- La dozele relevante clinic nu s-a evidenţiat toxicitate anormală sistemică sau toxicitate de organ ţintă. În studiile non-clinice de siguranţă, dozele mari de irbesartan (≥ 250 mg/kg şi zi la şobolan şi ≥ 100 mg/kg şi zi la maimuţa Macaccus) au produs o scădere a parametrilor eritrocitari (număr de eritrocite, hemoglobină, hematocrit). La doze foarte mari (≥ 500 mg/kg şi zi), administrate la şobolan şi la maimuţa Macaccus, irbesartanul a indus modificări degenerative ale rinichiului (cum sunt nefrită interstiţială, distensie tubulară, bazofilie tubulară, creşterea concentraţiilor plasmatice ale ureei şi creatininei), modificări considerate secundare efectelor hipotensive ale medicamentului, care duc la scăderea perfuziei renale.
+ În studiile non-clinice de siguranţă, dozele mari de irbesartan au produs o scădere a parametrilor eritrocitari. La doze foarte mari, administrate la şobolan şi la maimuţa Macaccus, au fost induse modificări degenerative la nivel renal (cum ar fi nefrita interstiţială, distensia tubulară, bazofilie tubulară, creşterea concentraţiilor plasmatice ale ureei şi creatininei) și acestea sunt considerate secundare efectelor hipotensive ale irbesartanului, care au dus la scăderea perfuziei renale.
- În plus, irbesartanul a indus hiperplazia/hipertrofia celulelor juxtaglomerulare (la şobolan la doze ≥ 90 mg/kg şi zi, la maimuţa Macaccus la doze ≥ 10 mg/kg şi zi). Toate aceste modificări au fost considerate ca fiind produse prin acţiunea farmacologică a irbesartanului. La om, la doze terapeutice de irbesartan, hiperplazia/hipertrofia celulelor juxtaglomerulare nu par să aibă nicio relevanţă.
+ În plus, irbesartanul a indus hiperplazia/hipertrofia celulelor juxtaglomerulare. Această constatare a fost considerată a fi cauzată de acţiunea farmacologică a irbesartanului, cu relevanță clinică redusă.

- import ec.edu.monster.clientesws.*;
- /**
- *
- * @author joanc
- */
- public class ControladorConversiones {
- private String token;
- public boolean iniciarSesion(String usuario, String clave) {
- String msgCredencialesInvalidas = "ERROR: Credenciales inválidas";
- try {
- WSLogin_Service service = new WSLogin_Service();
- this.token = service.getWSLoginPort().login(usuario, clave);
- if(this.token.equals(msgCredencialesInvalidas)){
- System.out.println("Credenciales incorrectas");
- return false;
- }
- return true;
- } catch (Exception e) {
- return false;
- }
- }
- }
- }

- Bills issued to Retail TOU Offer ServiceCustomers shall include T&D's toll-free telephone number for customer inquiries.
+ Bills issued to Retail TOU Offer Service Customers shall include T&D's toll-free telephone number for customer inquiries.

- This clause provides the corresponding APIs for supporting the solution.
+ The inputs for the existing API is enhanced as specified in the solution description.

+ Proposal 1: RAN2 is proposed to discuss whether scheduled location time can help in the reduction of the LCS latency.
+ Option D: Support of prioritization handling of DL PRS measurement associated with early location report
□ □ □ □
» **Directions**
Repeat the listing. Keep every character the same.

» **Answer area**
- La dozele relevante clinic nu s-a evidenţiat toxicitate anormală sistemică sau toxicitate de organ ţintă. În studiile non-clinice de siguranţă, dozele mari de irbesartan (≥ 250 mg/kg şi zi la şobolan şi ≥ 100 mg/kg şi zi la maimuţa Macaccus) au produs o scădere a parametrilor eritrocitari (număr de eritrocite, hemoglobină, hematocrit). La doze foarte mari (≥ 500 mg/kg şi zi), administrate la şobolan şi la maimuţa Macaccus, irbesartanul a indus modificări degenerative ale rinichiului (cum sunt nefrită interstiţială, distensie tubulară, bazofilie tubulară, creşterea concentraţiilor plasmatice ale ureei şi creatininei), modificări considerate secundare efectelor hipotensive ale medicamentului, care duc la scăderea perfuziei renale.
+ În studiile non-clinice de siguranţă, dozele mari de irbesartan au produs o scădere a parametrilor eritrocitari. La doze foarte mari, administrate la şobolan şi la maimuţa Macaccus, au fost induse modificări degenerative la nivel renal (cum ar fi nefrita interstiţială, distensia tubulară, bazofilie tubulară, creşterea concentraţiilor plasmatice ale ureei şi creatininei) și acestea sunt considerate secundare efectelor hipotensive ale irbesartanului, care au dus la scăderea perfuziei renale.
- În plus, irbesartanul a indus hiperplazia/hipertrofia celulelor juxtaglomerulare (la şobolan la doze ≥ 90 mg/kg şi zi, la maimuţa Macaccus la doze ≥ 10 mg/kg şi zi). Toate aceste modificări au fost considerate ca fiind produse prin acţiunea farmacologică a irbesartanului. La om, la doze terapeutice de irbesartan, hiperplazia/hipertrofia celulelor juxtaglomerulare nu par să aibă nicio relevanţă.
+ În plus, irbesartanul a indus hiperplazia/hipertrofia celulelor juxtaglomerulare. Această constatare a fost considerată a fi cauzată de acţiunea farmacologică a irbesartanului, cu relevanță clinică redusă.

- import ec.edu.monster.clientesws.*;
- /**
- *
- * @author joanc
- */
- public class ControladorConversiones {
- private String token;
- public boolean iniciarSesion(String usuario, String clave) {
- String msgCredencialesInvalidas = "ERROR: Credenciales inválidas";
- try {
- WSLogin_Service service = new WSLogin_Service();
- this.token = service.getWSLoginPort().login(usuario, clave);
- if(this.token.equals(msgCredencialesInvalidas)){
- System.out.println("Credenciales incorrectas");
- return false;
- }
- return true;
- } catch (Exception e) {
- return false;
- }
- }
- }
- }

- Bills issued to Retail TOU Offer ServiceCustomers shall include T&D's toll-free telephone number for customer inquiries.
+ Bills issued to Retail TOU Offer Service Customers shall include T&D's toll-free telephone number for customer inquiries.

- This clause provides the corresponding APIs for supporting the solution.
+ The inputs for the existing API is enhanced as specified in the solution description.

+ Proposal 1: RAN2 is proposed to discuss whether scheduled location time can help in the reduction of the LCS latency.
+ Option D: Support of prioritization handling of DL PRS measurement associated with early location report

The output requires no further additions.